We provide a clustering algorithm that approximately optimizes the k-means objective, in the one-pass streaming setting. We make no assumptions about the data, and our algorithm is very light-weight in terms of memory, and computation. This setting is applicable to unsupervised learning on massive data sets, or resource-constrained devices. The two main ingredients of our theoretical work are: a derivation of an extremely simple pseudo-approximation batch algorithm for k-means, in which the algorithm is allowed to output more than k centers (based on the recent "k-means++"), and a streaming clustering algorithm in which batch clustering algorithms are performed on small inputs (fitting in memory) and combined in a hierarchical manner. Empirical evaluations on real and simulated data reveal the practical utility of our method.

Author Information

Nir Ailon (Technion)
Ragesh Jaiswal (Columbia University)
Claire Monteleoni (University of Colorado Boulder)

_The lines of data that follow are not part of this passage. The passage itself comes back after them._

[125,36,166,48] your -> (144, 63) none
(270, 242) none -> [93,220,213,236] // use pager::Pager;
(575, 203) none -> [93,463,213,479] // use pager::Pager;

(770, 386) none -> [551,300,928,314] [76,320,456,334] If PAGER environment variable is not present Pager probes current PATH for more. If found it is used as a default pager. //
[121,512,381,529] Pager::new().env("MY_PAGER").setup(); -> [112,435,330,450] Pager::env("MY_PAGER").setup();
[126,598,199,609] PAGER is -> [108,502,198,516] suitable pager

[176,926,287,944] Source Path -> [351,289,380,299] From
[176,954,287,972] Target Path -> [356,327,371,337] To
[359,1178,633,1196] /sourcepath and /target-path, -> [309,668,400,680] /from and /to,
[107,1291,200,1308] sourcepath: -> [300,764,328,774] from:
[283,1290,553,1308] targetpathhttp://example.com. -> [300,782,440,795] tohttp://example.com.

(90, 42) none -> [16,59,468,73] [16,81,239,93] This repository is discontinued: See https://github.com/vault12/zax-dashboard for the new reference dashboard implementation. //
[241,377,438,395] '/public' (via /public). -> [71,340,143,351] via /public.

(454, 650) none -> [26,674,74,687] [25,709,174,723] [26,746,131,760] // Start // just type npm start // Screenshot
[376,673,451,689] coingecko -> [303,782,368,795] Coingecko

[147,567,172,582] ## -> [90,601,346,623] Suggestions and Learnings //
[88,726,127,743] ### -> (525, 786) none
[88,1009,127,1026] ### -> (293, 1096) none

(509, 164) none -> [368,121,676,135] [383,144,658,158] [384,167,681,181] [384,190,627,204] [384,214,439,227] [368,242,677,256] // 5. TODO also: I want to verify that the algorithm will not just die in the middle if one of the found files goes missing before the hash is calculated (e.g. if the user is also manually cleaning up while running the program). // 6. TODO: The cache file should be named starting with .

Claire Monteleoni is an associate professor of Computer Science at University of Colorado Boulder. Previously, she was an associate professor at George Washington University, and research faculty at the Center for Computational Learning Systems, at Columbia University. She did a postdoc in Computer Science and Engineering at the University of California, San Diego, and completed her PhD and Masters in Computer Science, at MIT. She holds a Bachelors in Earth and Planetary Sciences from Harvard. Her research focuses on machine learning algorithms and theory for problems including learning from data streams, learning from raw (unlabeled) data, learning from private data, and climate informatics: accelerating discovery in climate science with machine learning. Her work on climate informatics received the Best Application Paper Award at NASA CIDU 2010. In 2011, she co-founded the International Workshop on Climate Informatics, which is now in its fourth year, attracting climate scientists and data scientists from over 14 countries and 26 states.